_STORED DATA_:

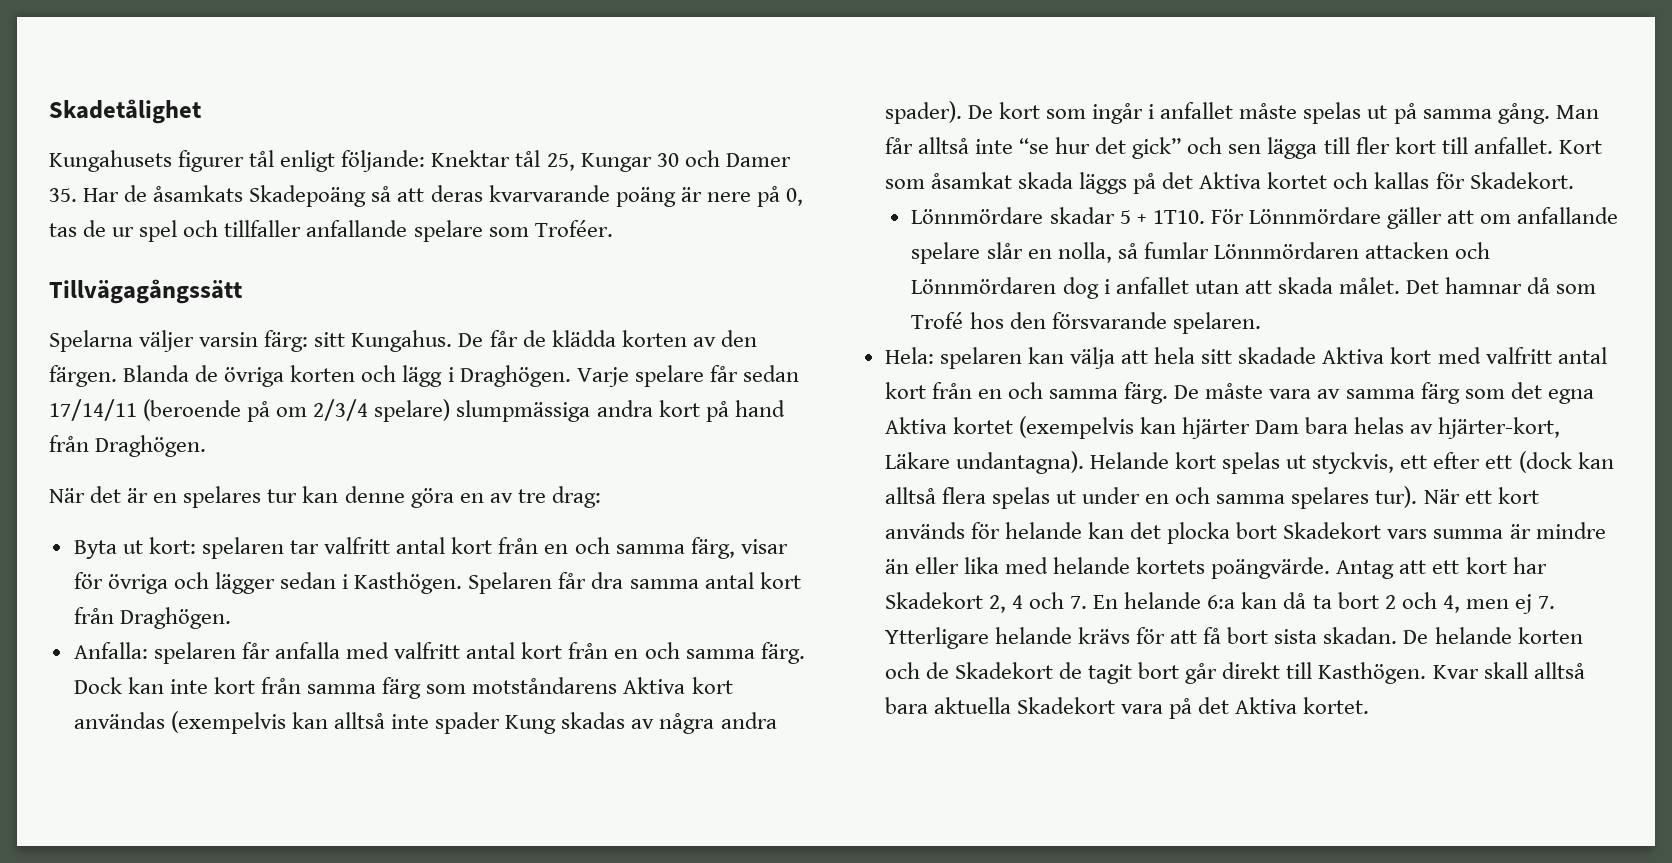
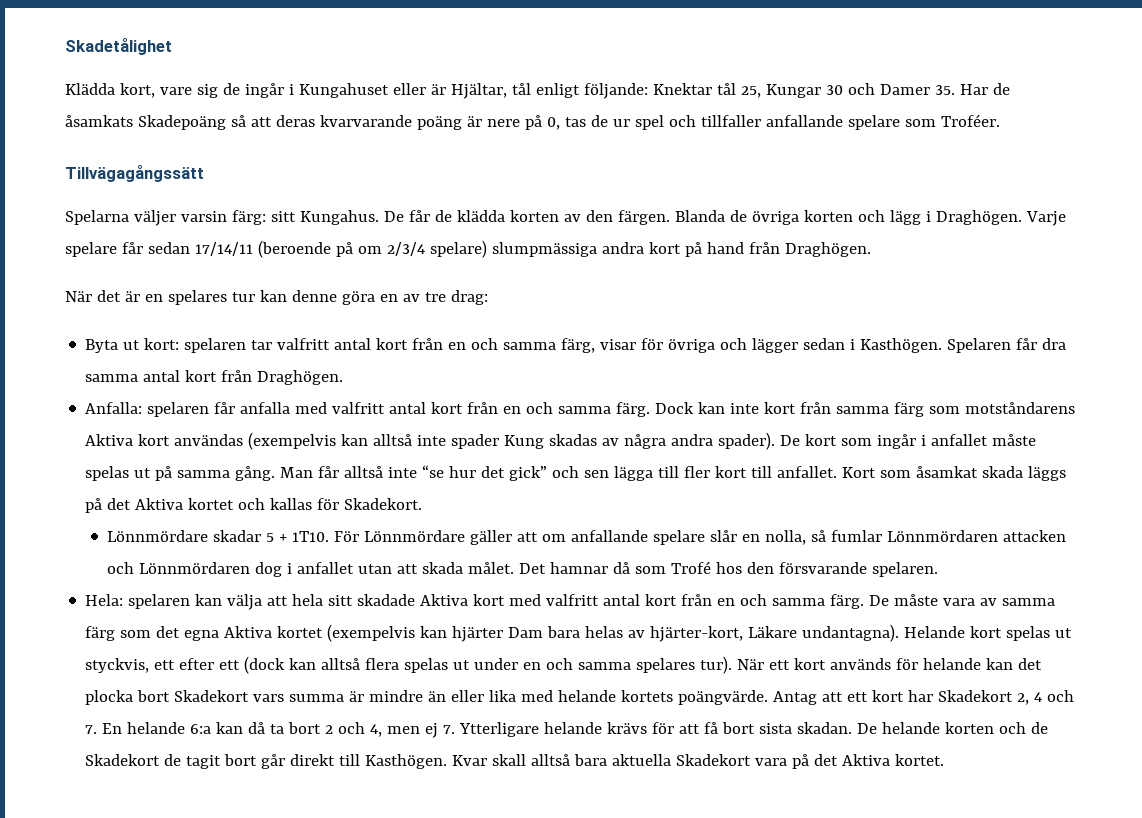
- Kungahusets figurer tål enligt följande: Knektar tål 25, Kungar 30 och Damer 35. Har de åsamkats Skadepoäng så att deras kvarvarande poäng är nere på 0, tas de ur spel och tillfaller anfallande spelare som Troféer.
+ Klädda kort, vare sig de ingår i Kungahuset eller är Hjältar, tål enligt följande: Knektar tål 25, Kungar 30 och Damer 35. Har de åsamkats Skadepoäng så att deras kvarvarande poäng är nere på 0, tas de ur spel och tillfaller anfallande spelare som Troféer.

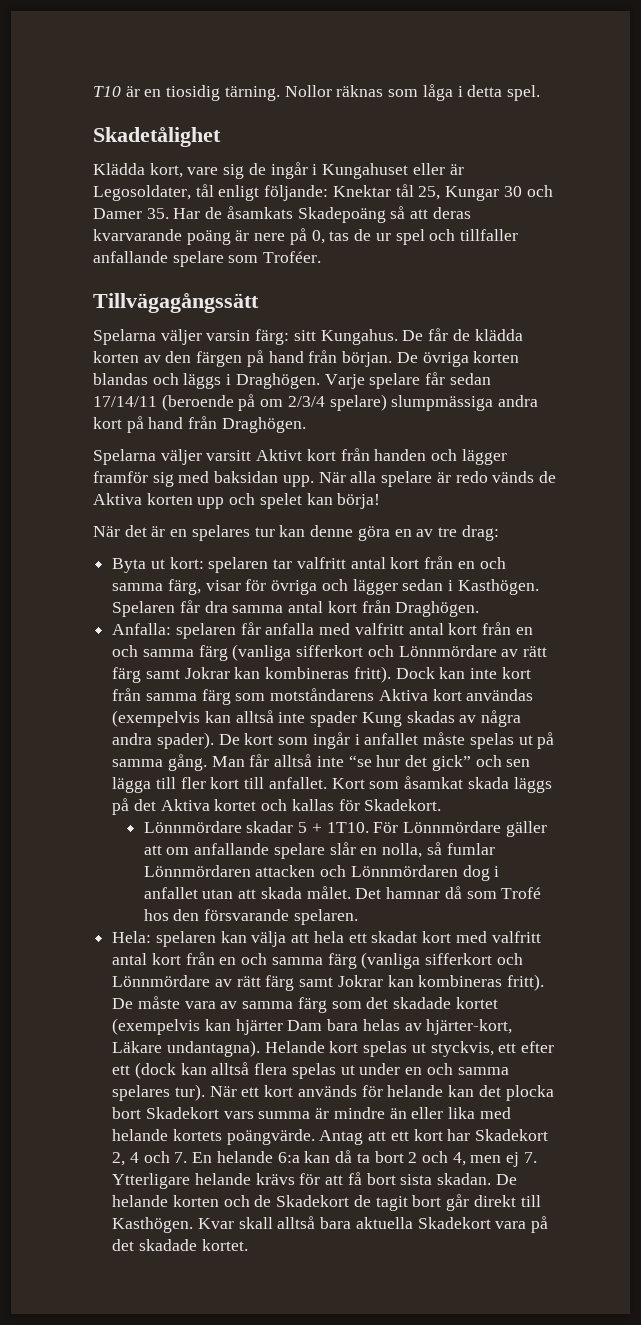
+ T10 är en tiosidig tärning. Nollor räknas som låga i detta spel.
- Klädda kort, vare sig de ingår i Kungahuset eller är Hjältar, tål enligt följande: Knektar tål 25, Kungar 30 och Damer 35. Har de åsamkats Skadepoäng så att deras kvarvarande poäng är nere på 0, tas de ur spel och tillfaller anfallande spelare som Troféer.
+ Klädda kort, vare sig de ingår i Kungahuset eller är Legosoldater, tål enligt följande: Knektar tål 25, Kungar 30 och Damer 35. Har de åsamkats Skadepoäng så att deras kvarvarande poäng är nere på 0, tas de ur spel och tillfaller anfallande spelare som Troféer.
- De får de klädda korten av den färgen. Blanda de övriga korten och lägg i Draghögen.
+ De får de klädda korten av den färgen på hand från början. De övriga korten blandas och läggs i Draghögen.
+ Spelarna väljer varsitt Aktivt kort från handen och lägger framför sig med baksidan upp. När alla spelare är redo vänds de Aktiva korten upp och spelet kan börja!
- Anfalla: spelaren får anfalla med valfritt antal kort från en och samma färg.
+ Anfalla: spelaren får anfalla med valfritt antal kort från en och samma färg (vanliga sifferkort och Lönnmördare av rätt färg samt Jokrar kan kombineras fritt).
- Hela: spelaren kan välja att hela sitt skadade Aktiva kort med valfritt antal kort från en och samma färg.
+ Hela: spelaren kan välja att hela ett skadat kort med valfritt antal kort från en och samma färg (vanliga sifferkort och Lönnmördare av rätt färg samt Jokrar kan kombineras fritt).
- De måste vara av samma färg som det egna Aktiva kortet (exempelvis kan hjärter Dam bara helas av hjärter-kort, Läkare undantagna).
+ De måste vara av samma färg som det skadade kortet (exempelvis kan hjärter Dam bara helas av hjärter-kort, Läkare undantagna).
- Kvar skall alltså bara aktuella Skadekort vara på det Aktiva kortet.
+ Kvar skall alltså bara aktuella Skadekort vara på det skadade kortet.

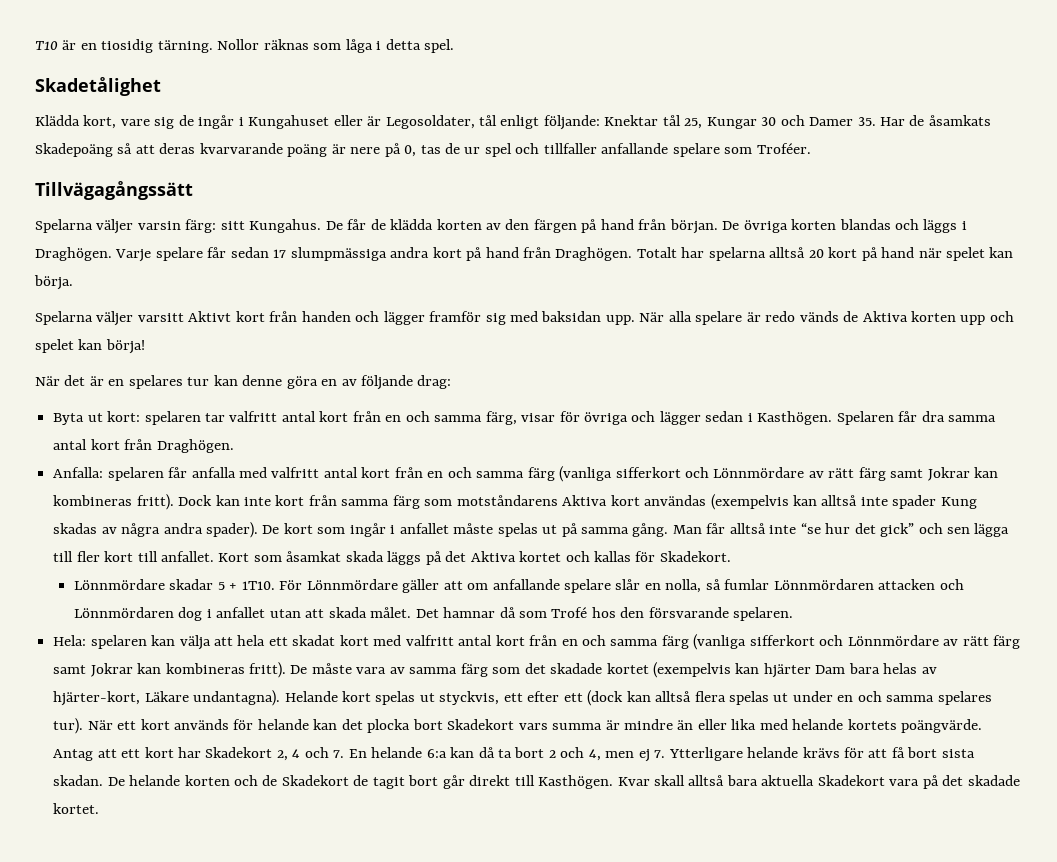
- Varje spelare får sedan 17/14/11 (beroende på om 2/3/4 spelare) slumpmässiga andra kort på hand från Draghögen.
+ Varje spelare får sedan 17 slumpmässiga andra kort på hand från Draghögen. Totalt har spelarna alltså 20 kort på hand när spelet kan börja.
- När det är en spelares tur kan denne göra en av tre drag:
+ När det är en spelares tur kan denne göra en av följande drag:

_INSTRUCTIONS FOR THE TASK_:
Treating the line with "läggs i Draghögen." as the last line to include, retype the records exactly from their first line, excluding pictures.

_RESPONSE BELOW_:
- Kungahusets figurer tål enligt följande: Knektar tål 25, Kungar 30 och Damer 35. Har de åsamkats Skadepoäng så att deras kvarvarande poäng är nere på 0, tas de ur spel och tillfaller anfallande spelare som Troféer.
+ Klädda kort, vare sig de ingår i Kungahuset eller är Hjältar, tål enligt följande: Knektar tål 25, Kungar 30 och Damer 35. Har de åsamkats Skadepoäng så att deras kvarvarande poäng är nere på 0, tas de ur spel och tillfaller anfallande spelare som Troféer.

+ T10 är en tiosidig tärning. Nollor räknas som låga i detta spel.
- Klädda kort, vare sig de ingår i Kungahuset eller är Hjältar, tål enligt följande: Knektar tål 25, Kungar 30 och Damer 35. Har de åsamkats Skadepoäng så att deras kvarvarande poäng är nere på 0, tas de ur spel och tillfaller anfallande spelare som Troféer.
+ Klädda kort, vare sig de ingår i Kungahuset eller är Legosoldater, tål enligt följande: Knektar tål 25, Kungar 30 och Damer 35. Har de åsamkats Skadepoäng så att deras kvarvarande poäng är nere på 0, tas de ur spel och tillfaller anfallande spelare som Troféer.
- De får de klädda korten av den färgen. Blanda de övriga korten och lägg i Draghögen.
+ De får de klädda korten av den färgen på hand från början. De övriga korten blandas och läggs i Draghögen.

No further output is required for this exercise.